Brutales, zänkisches, faszinierendes Rot im Albert-König Museum
UNTERLÜSS. Grün für alles richtig und gut, rot für fehlerhaft und falsch – in der Schule ist Rot eher der Unsympath. Rot sehen wir im wahrsten Sinne des Wortes, wenn wir uns geschnitten oder wirklich schlimm verletzt haben. Kein Grund zur Freude auch im Straßenverkehr, wenn das runde rote Schild mit dem dezenten weißen Strich die Durchfahrt nicht erlaubt oder weiße Lettern auf rotem Grund uns zum Anhalten zwingen. Rotes Blut fließt, wenn Tiere hinter verschlossenen Türen geschlachtet werden, wir sehen es nicht, aber wir wissen es.
Leid, Schmerz und Verbot verbinden wir mit dieser der drei Grundfarben, und doch müssen es manchmal unbedingt rote Schuhe sein, die Frau auf Teufel komm raus haben will, während Mann nicht oft, aber gelegentlich, zur roten Krawatte oder Jeans greift.
Für letztere entschied sich am Sonntag Kurt Wilks, um in seiner Funktion als Ortsbürgermeister von Unterlüß und stellvertretender Bürgermeister der Gemeinde Südheide die neue Ausstellung im Albert-König-Museum zu eröffnen.
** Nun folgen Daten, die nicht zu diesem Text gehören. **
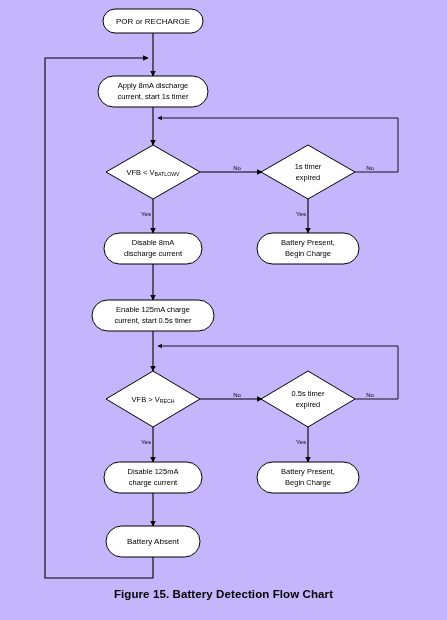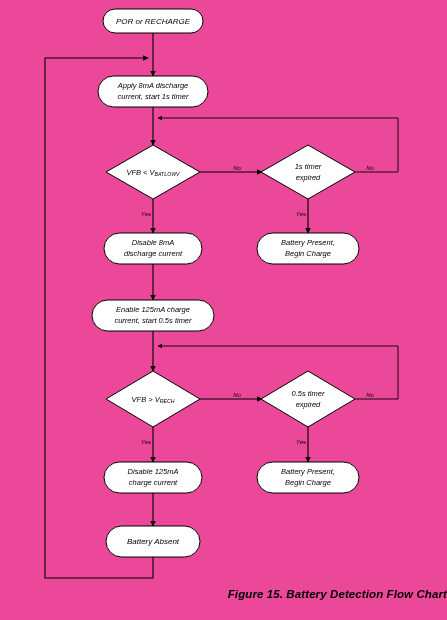"POR or RECHARGE" #page { background: #ec4899 -> #c4b5fd; font-style: italic -> none }
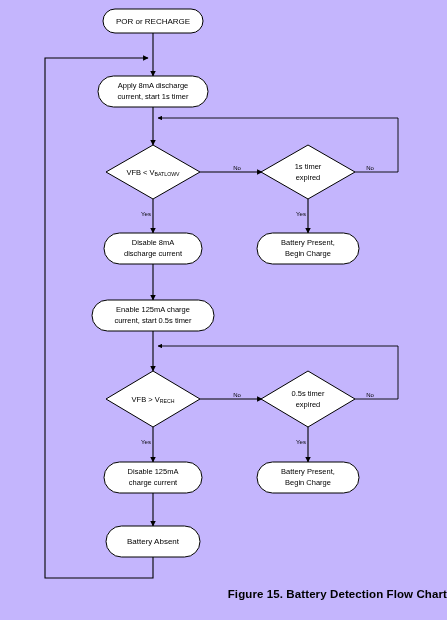"Figure 15. Battery Detection Flow" #caption { text-align: right -> center }
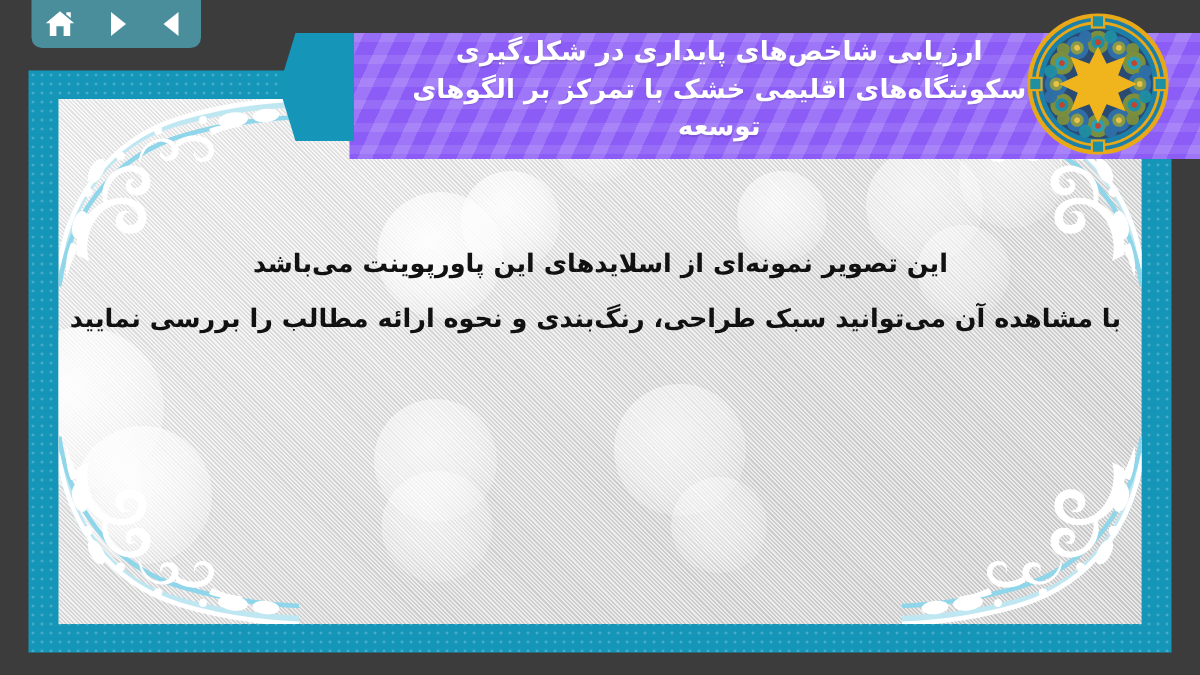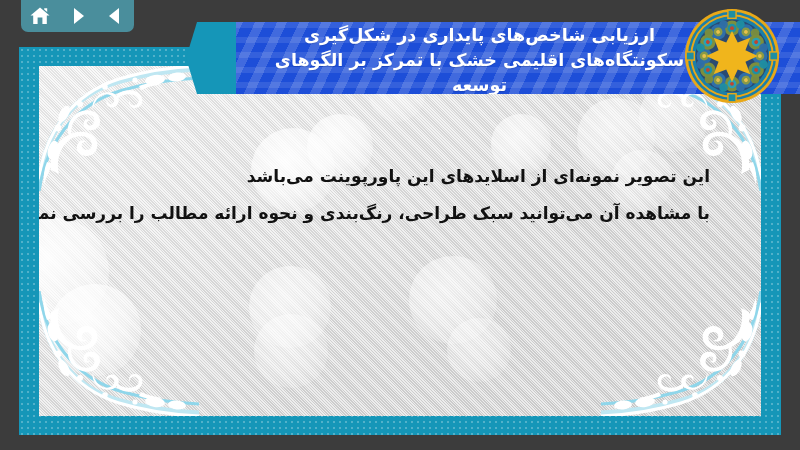"ارزیابی شاخص‌های پایداری در شکل‌گیری" .title-banner { background: #1d4ed8 -> #8b5cf6; height: 72px -> 84px }
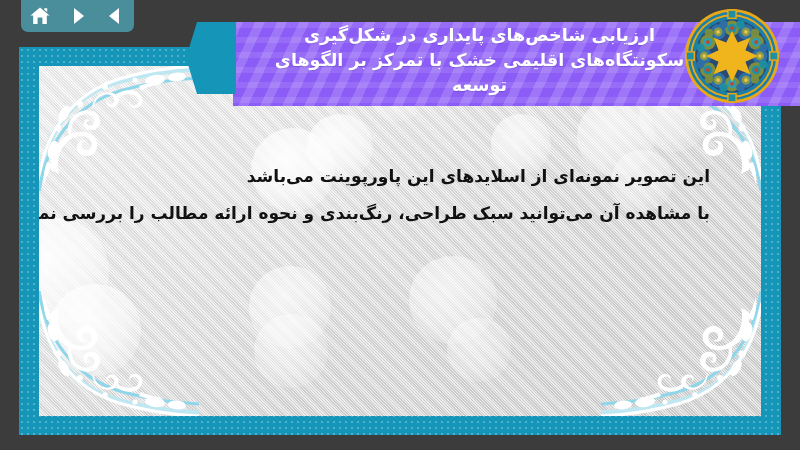"این تصویر نمونه‌ای از اسلایدهای" .body-text { padding: 0 51px -> 0 14px; text-align: right -> center }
Auch ohne Ansprache hielt Kirsten Lühmann als stellvertretende Landrätin alle Blicke auf sich – sie erschien in einem knallroten, tollen Kostüm (s. Foto) und trug so ganz ohne Worte zum Inhalt der Schau bei.
„Die Farbe Rot – Gefahr und Verheißung“, lädt ein zu betrachten und sich intensiv auseinanderzusetzen mit dieser „schweren und brutalen Farbe“, wie Franz Marc sie charakterisierte, „die von den anderen Farben bekämpft werden muß.“ „Wie zänkisch Rot sein kann, weiß ich erst jetzt“, sagt die Kunsthistorikerin und Kuratorin Dietrun Otten. Ein kleines Fleckchen kann ein ganzes Bild zerstören oder erst interessant machen, abzulesen beispielsweise an „Eva meets Lilith“ von Gesine Imhof, eine der insgesamt zehn - größtenteils überregionalen Künstler-, die sich dem Thema ganz unterschiedlich genähert haben.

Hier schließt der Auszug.